Sonlu bir yanılsamadır Yeryüzündeki yaşam. Lakin sizler öyle değilsiniz. Sizler ebedisiniz. Yalnızca hikayeler sonlanıyor. Kalpleriniz devam ediyor atmaya. Kanat çırpıyor ruhlarınız. Tüm hikayeler bir nihayet buluyor. Gerçek olmayan kalıcı da değildir. Gerçek değildir evvela.

Hiçbir şey olmuyor aslında. Yaşamın yüzeyindeki tüm hadiseler sadece birer oluşumdur. Kurşun kalemle yazılır ve silinirler daha sonra. Dalgalar kaybeder izlerini.

Kumdan kaleler yapılır ve denizin dalgaları geride yumuşak kum yığınları bırakarak yıkar onları. Neredir şimdi o kumdan kaleler?

Yeryüzündeki yaşamın geçici olduğu söylenmiyor mu size?

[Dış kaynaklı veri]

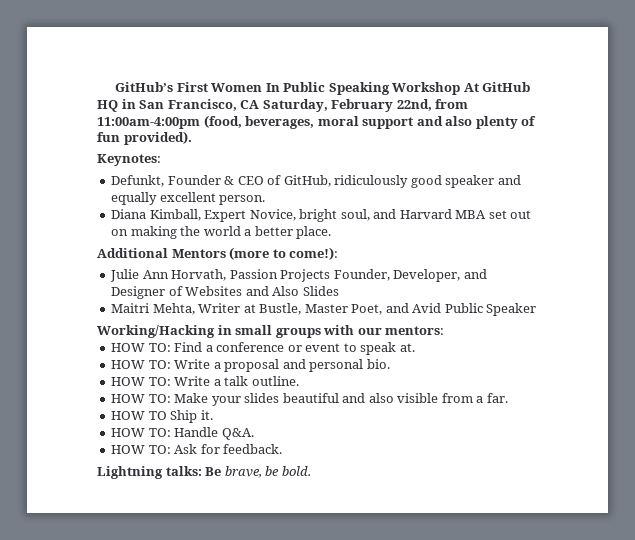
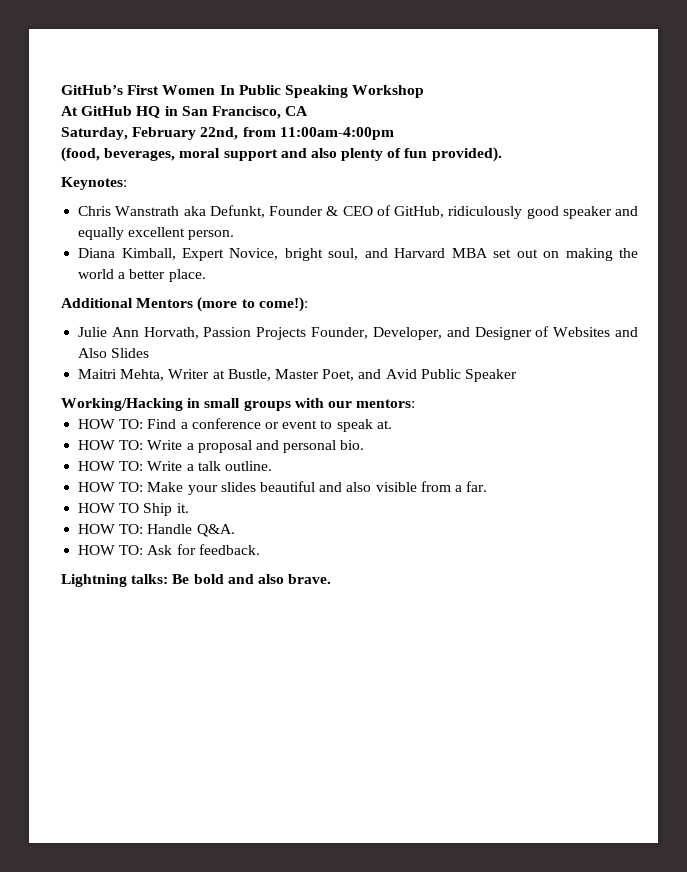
(461, 88) none -> (425, 91) //
(260, 104) none -> (309, 111) //
(200, 123) none -> (394, 133) //
(161, 160) none -> [78,206,206,216] Chris Wanstrath aka
[224,466,311,478] brave, be bold. -> [193,574,332,584] bold and also brave.

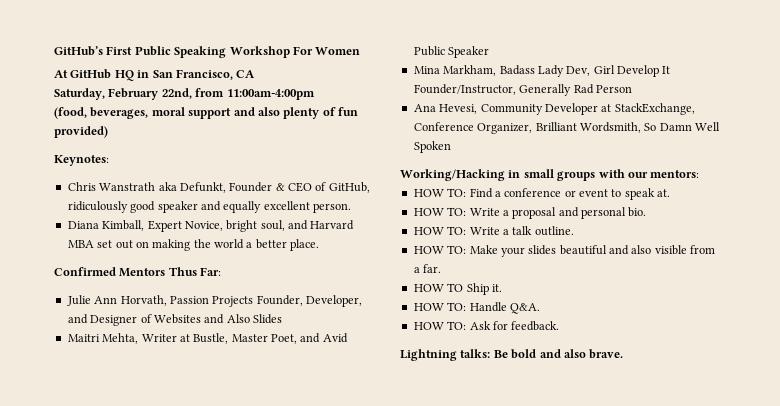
[162,85,235,95] Women In -> (133, 50) none
(425, 91) none -> [292,46,361,55] For Women
[431,147,502,162] provided). -> [54,126,108,138] provided)
[61,297,308,312] Additional Mentors (more to come!): -> [54,267,222,277] Confirmed Mentors Thus Far:
(517, 375) none -> [413,65,671,77] [413,84,632,96] [413,103,695,115] [413,122,720,134] [413,141,451,153] // Mina Markham, Badass Lady Dev, Girl Develop It Founder/Instructor, Generally Rad Person // Ana Hevesi, Community Developer at StackExchange, Conference Organizer, Brilliant Wordsmith, So Damn Well Spoken

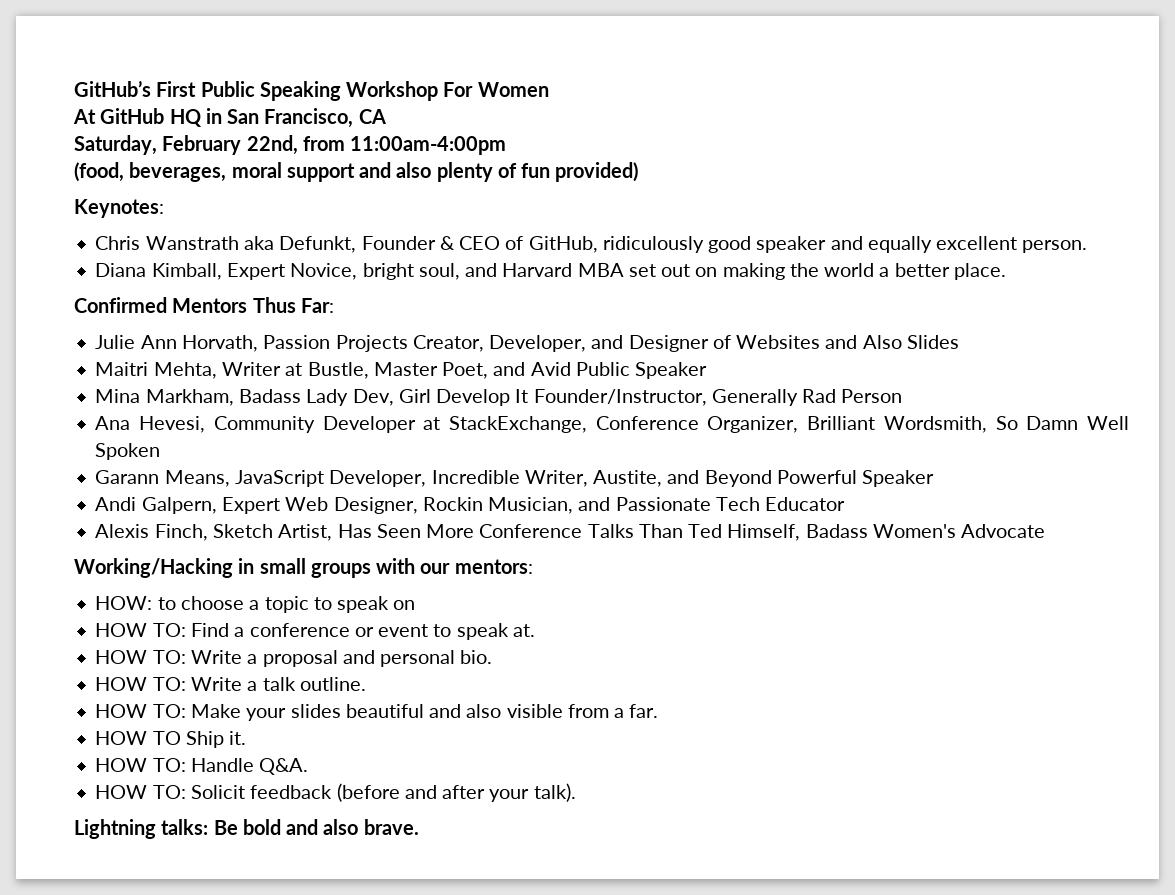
[256,295,303,306] Founder, -> [412,335,484,352] Creator,
(451, 147) none -> [95,470,935,487] [95,497,846,514] [95,524,1046,541] // Garann Means, JavaScript Developer, Incredible Writer, Austite, and Beyond Powerful Speaker // Andi Galpern, Expert Web Designer, Rockin Musician, and Passionate Tech Educator // Alexis Finch, Sketch Artist, Has Seen More Conference Talks Than Ted Himself, Badass Women's Advocate
(700, 174) none -> [95,596,416,613] // HOW: to choose a topic to speak on
[469,321,560,331] Ask for feedback. -> [190,783,576,802] Solicit feedback (before and after your talk).

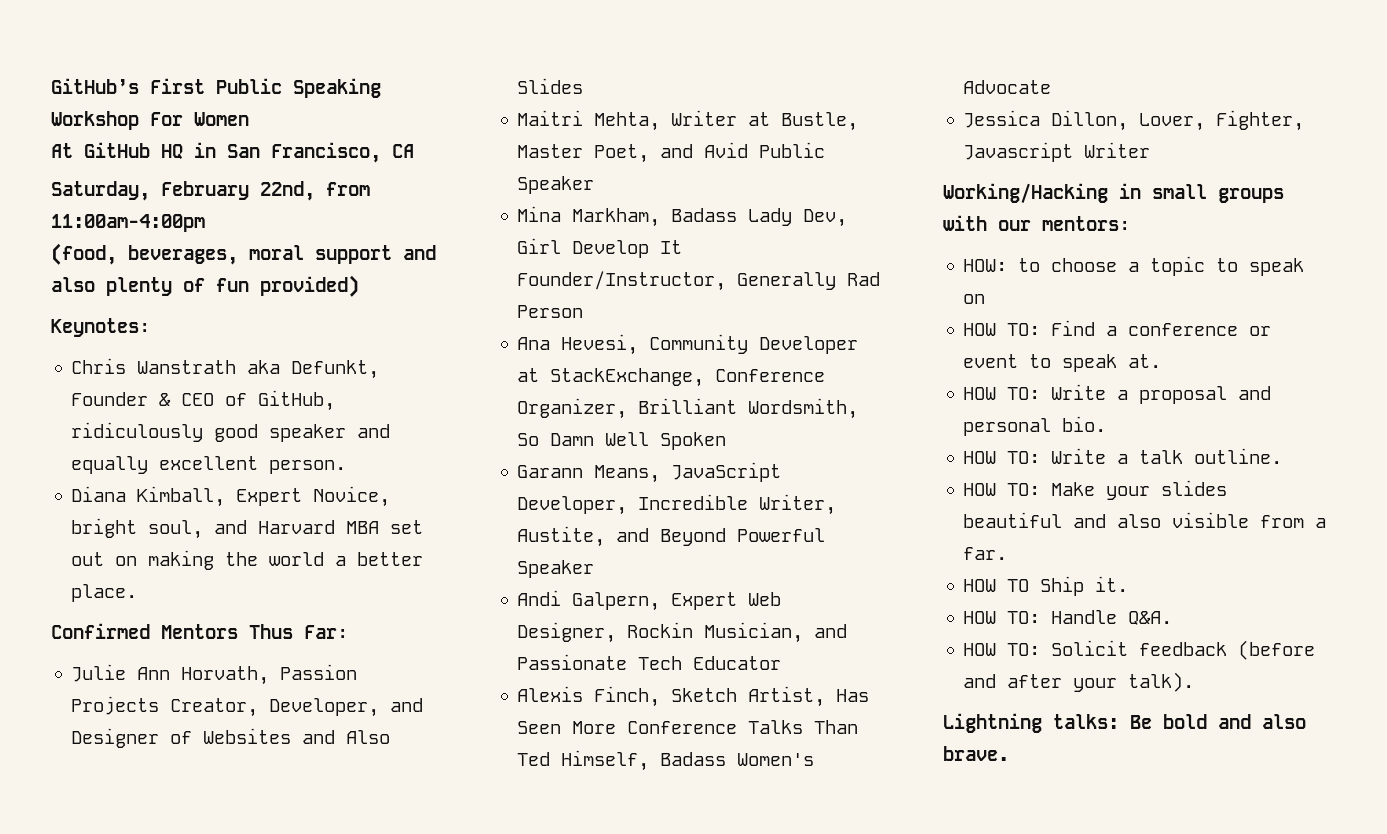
(1046, 531) none -> [963,110,1305,131] [963,142,1151,162] // Jessica Dillon, Lover, Fighter, Javascript Writer

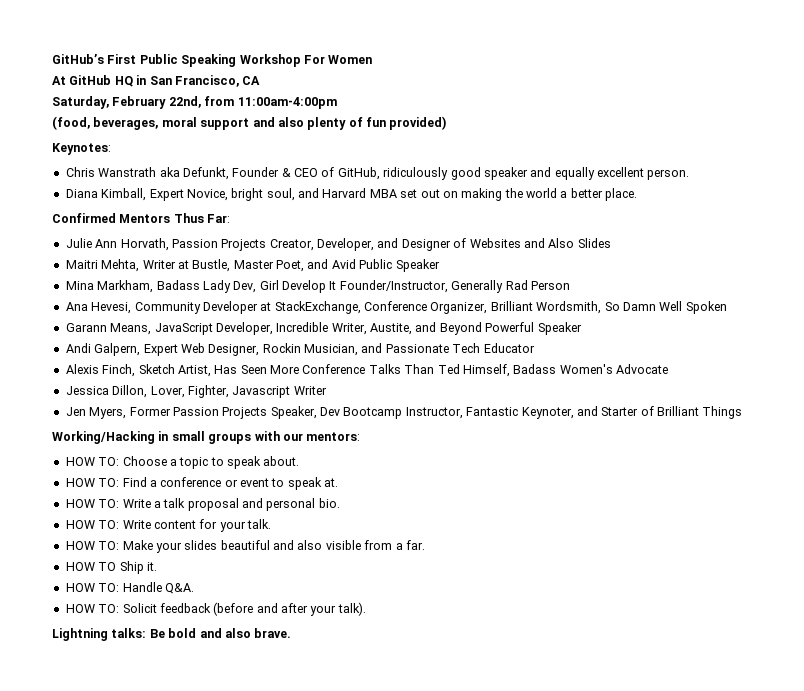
(1151, 150) none -> [65,406,743,419] // Jen Myers, Former Passion Projects Speaker, Dev Bootcamp Instructor, Fantastic Keynoter, and Starter of Brilliant Things
[963,258,1118,272] HOW: to choose -> [65,456,167,466] HOW TO: Choose
[963,294,986,304] on -> [263,456,300,466] about.
(1129, 395) none -> [163,498,186,508] talk
[1117,448,1283,464] a talk outline. -> [153,519,271,532] content for your talk.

Sadece gelip geçici bir hayalden ibaret olduğu? Lakin ekbetteki pek itimat edilen bir geçiciliktir bu. Çok hakiki gelir size. Yaşamınızın buna bağlı olduğunu düşünürsünüz. Sadece bir eğlence için burada değilsiniz. Bir film trajik bile olsa hala bir filmdir o ve nihayetinde bir eğlencedir de. Göz yaşları akar, kahkahalar patlar ve hepsi birden duruverir. Dünyevi şartlarda her şeyin bir nihayeti vardır, güzide tutup sevdiğiniz herşeyin ve kaçındığınız her şeyin.

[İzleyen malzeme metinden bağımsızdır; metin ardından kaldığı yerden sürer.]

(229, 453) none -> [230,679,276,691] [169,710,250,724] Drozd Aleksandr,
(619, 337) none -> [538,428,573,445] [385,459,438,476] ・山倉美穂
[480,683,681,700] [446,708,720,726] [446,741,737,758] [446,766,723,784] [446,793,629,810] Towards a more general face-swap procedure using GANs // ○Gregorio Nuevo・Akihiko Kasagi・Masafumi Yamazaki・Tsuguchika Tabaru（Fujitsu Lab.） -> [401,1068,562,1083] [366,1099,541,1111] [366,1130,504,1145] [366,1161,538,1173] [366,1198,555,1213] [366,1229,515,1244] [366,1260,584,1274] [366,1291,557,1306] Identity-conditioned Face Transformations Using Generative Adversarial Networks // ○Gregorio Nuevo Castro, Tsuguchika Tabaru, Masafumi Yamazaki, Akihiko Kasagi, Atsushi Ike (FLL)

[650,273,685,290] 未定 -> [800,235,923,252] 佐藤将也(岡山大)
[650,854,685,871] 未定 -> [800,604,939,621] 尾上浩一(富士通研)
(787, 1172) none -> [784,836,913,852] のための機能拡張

Lakin olduğunuz Varlık kuvvetle kalır, devam eder. Muazzam bir kuvvettir varlığınız. Ancak tartılıp hesaplanmak için değildir o. Tartma, ölçme yoktur. Sevgi vardır. Sevgi ve yaşam biri birinden ayrılamazlar.

Ebediyen sevmektesinizdir, lakin Dünya üzerinde sadece kısa bir zaman için seversiniz. Azıcıktır ve bunun da hesabını yapmıyor olmanız gerekir. Onun yerine sadece yaşamanız. Bu geçici durumun sizin için çok değerli olduğunu da gayet iyi bilirken neden onun keyfini çıkarmayasanız ki?

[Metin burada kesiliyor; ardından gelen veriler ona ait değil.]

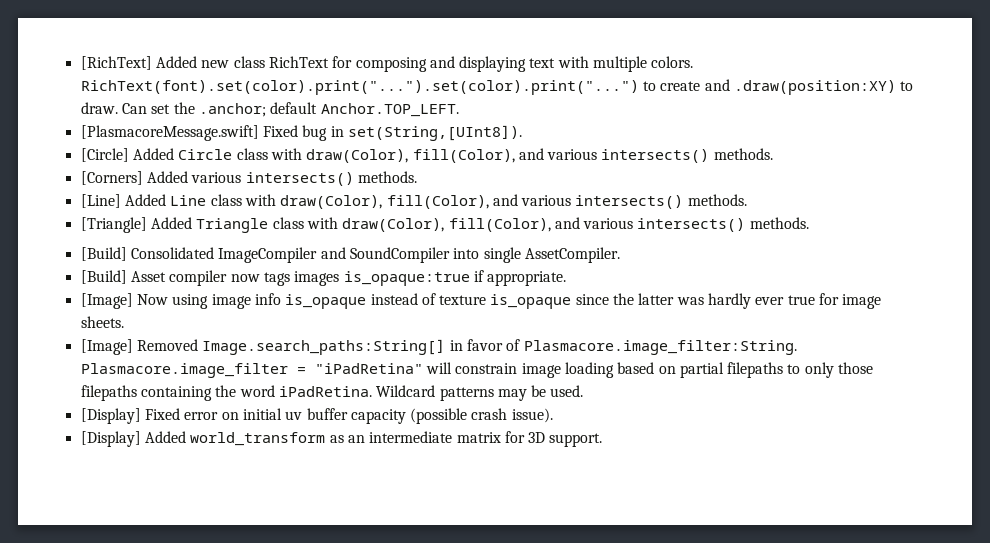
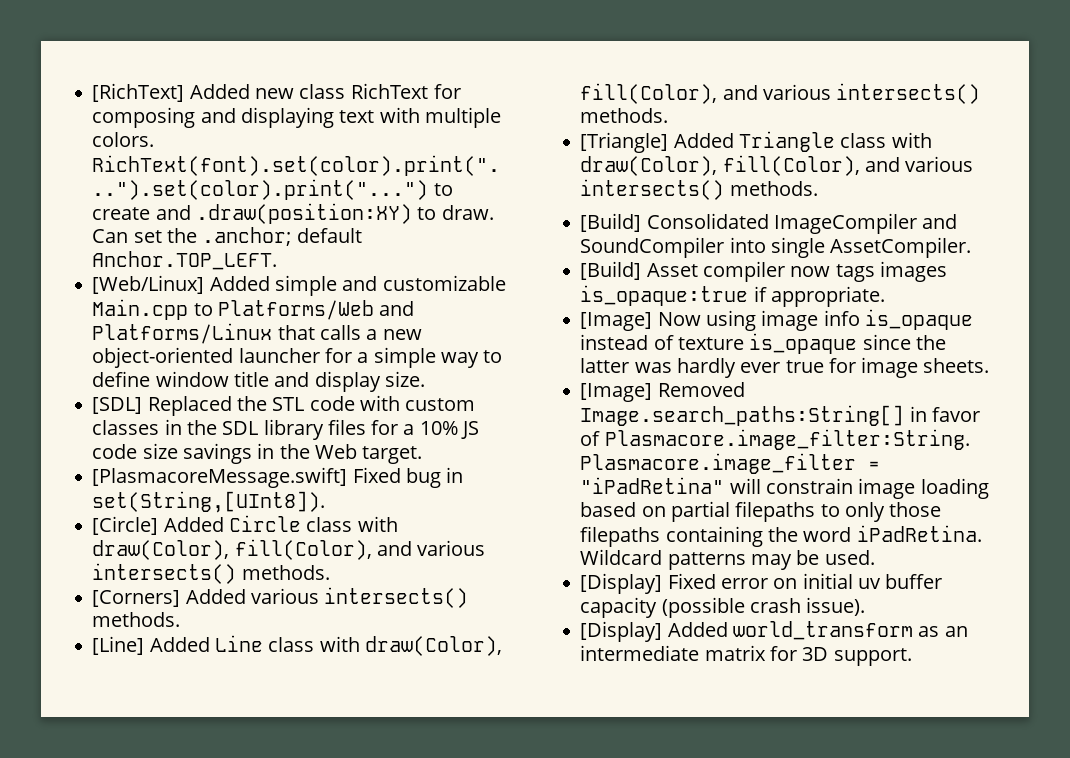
(459, 110) none -> [92,275,506,296] [92,299,415,320] [92,323,422,344] [92,347,503,368] [92,371,425,392] [92,395,476,416] [92,419,479,440] [92,443,423,464] // [Web/Linux] Added simple and customizable Main.cpp to Platforms/Web and Platforms/Linux that calls a new object-oriented launcher for a simple way to define window title and display size. // [SDL] Replaced the STL code with custom classes in the SDL library files for a 10% JS code size savings in the Web target.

Kek bir kez yendikten sonra bitmiştir artık. Bu kek yapmaya bir son vermeniz anlamına gelmez. Güzel olanı, onu taze taze yemeniz sonra da yeni bir tane yapmanızdır.

Dünyadaki bu yaşam da hala önünüzdeyken dalıverin ona. Yiyin. Her bir lokmasını yiyin! Sizin hayata yönelik bir temayülünüz vardır. Dalın sularına ve sonra yüzeye çıkın hava almak için. Kumdan kalelerin arasında yüzen bir balık olun.

Zamanın geçiciliği size hiçliğin varlığını anlatmaktadır. Saatin tik-takları oyun havuzlarında kulvarları ayıran plastik top sıraları gibi pıtırdamaktadır. Bu plastik toplar biribirine çarparak ses yapmaktadırlar. Gündüz geceyi takip etmekte ve gezegenler dönmektedir.

Neler geçiyor zihninizden şimdi? Bırakın aksın kumlar parmaklarınızın arasından. Tutmayın onları.

Yaşama sıkı sıkı tutunmaya çalışmadığınız zamanlarda keyif alırsınız ondan. Ona sıkıca tutunduğunuzda ise keyif almazsınız. İster istemez, öyle ya da böyle, bir yaşam sürmektesiniz Dünya üzerinde. Herkes sürdürmekte yaşamını. Hatta ölüm anında bile sürdürmektesiniz onu. Sizin olan bir şey sizden alınamaz. Ve yaşam sizindir.

Yeryüzündeki yaşam tıpkı sahile götürdüğünüz bir kova gibidir. Sizindir oynamak için. Doldurabilirsiniz, boşaltabilirsiniz. Onu pek çok yerde pek çok farklı şeyle ve farklı yollarla doldurabilirsiniz. Size o kovayı getirmiş olan denizde de yüzebilirsiniz. Neden olmasın sevdiklerim, neden olmasın?